Structured diff data:
Content starts

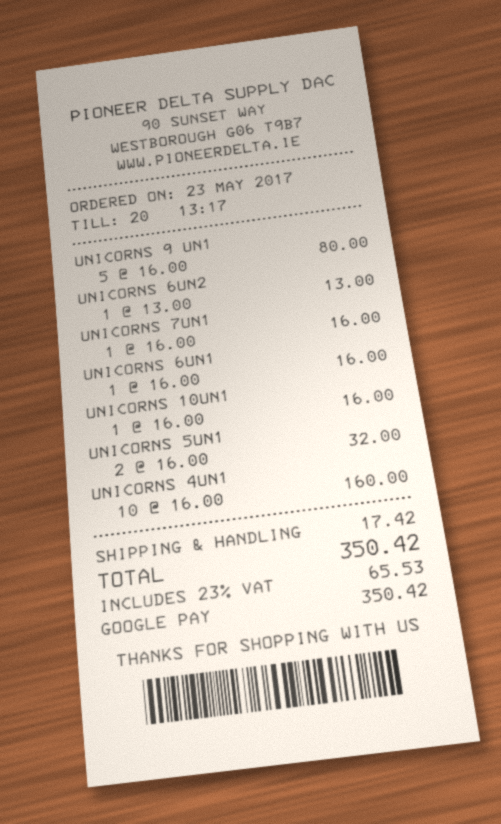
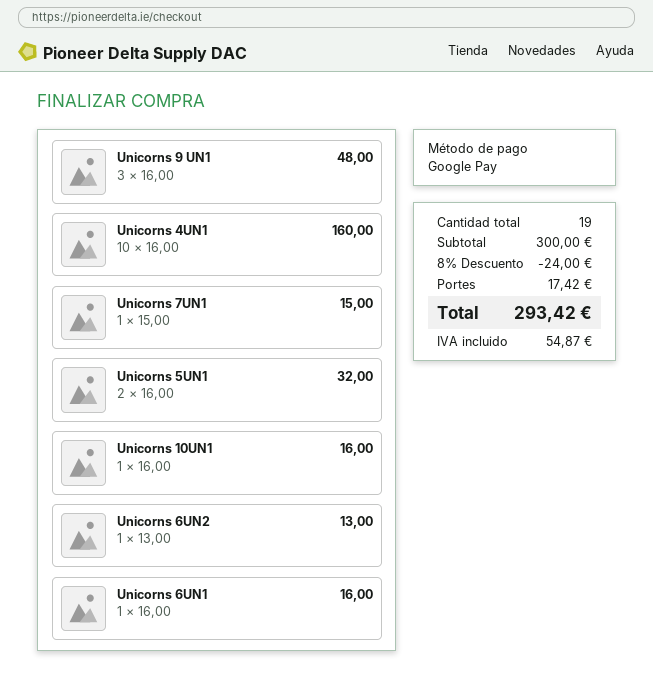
UNICORNS 9 UN1: 5 x 16.00 = 80.00 -> 3 x 16.00 = 48.00
UNICORNS 7UN1: 1 x 16.00 = 16.00 -> 1 x 15.00 = 15.00
discount: none -> 8% = 24.00
tax: 65.53 -> 54.87
total: 350.42 -> 293.42

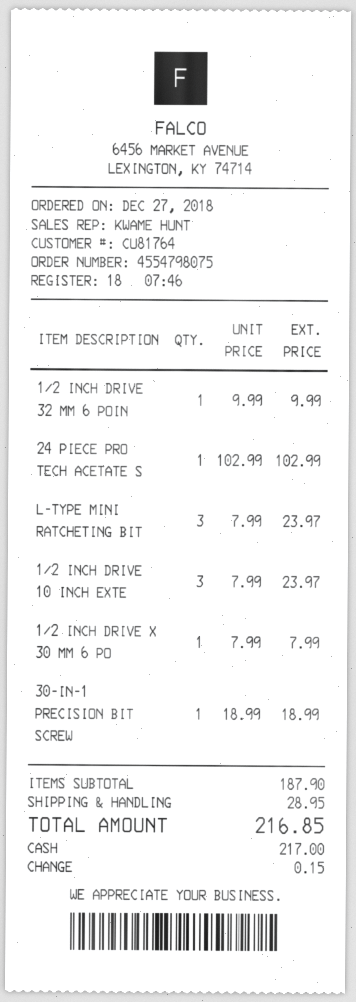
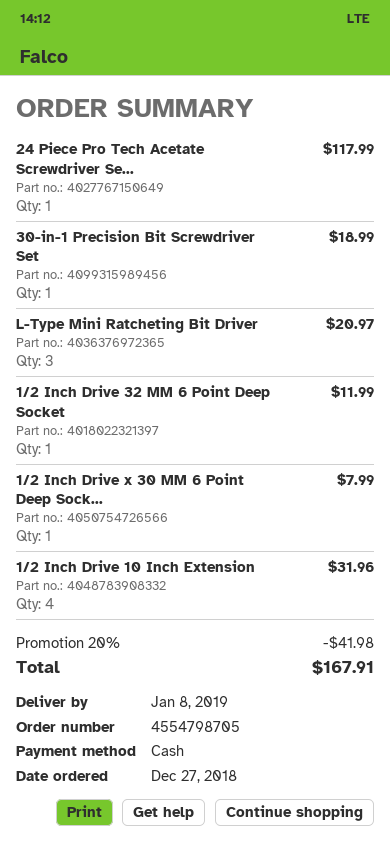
order number: 4554798075 -> 4554798705
1/2 INCH DRIVE 32 MM 6 POIN: 1 for 9.99 -> 1 for 11.99
24 PIECE PRO TECH ACETATE S: 1 for 102.99 -> 1 for 117.99
L-TYPE MINI RATCHETING BIT: 3 for 23.97 -> 3 for 20.97
1/2 INCH DRIVE 10 INCH EXTE: 3 for 23.97 -> 4 for 31.96
discount: none -> 20% = 41.98
shipping: 28.95 -> none
total: 216.85 -> 167.91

Content ends

* What to produce *
Would you please set down the lines from the one with "1/2 INCH DRIVE 32" to the end of the data above, exactly and without any other lines?

* Finished exercise *
1/2 INCH DRIVE 32 MM 6 POIN: 1 for 9.99 -> 1 for 11.99
24 PIECE PRO TECH ACETATE S: 1 for 102.99 -> 1 for 117.99
L-TYPE MINI RATCHETING BIT: 3 for 23.97 -> 3 for 20.97
1/2 INCH DRIVE 10 INCH EXTE: 3 for 23.97 -> 4 for 31.96
discount: none -> 20% = 41.98
shipping: 28.95 -> none
total: 216.85 -> 167.91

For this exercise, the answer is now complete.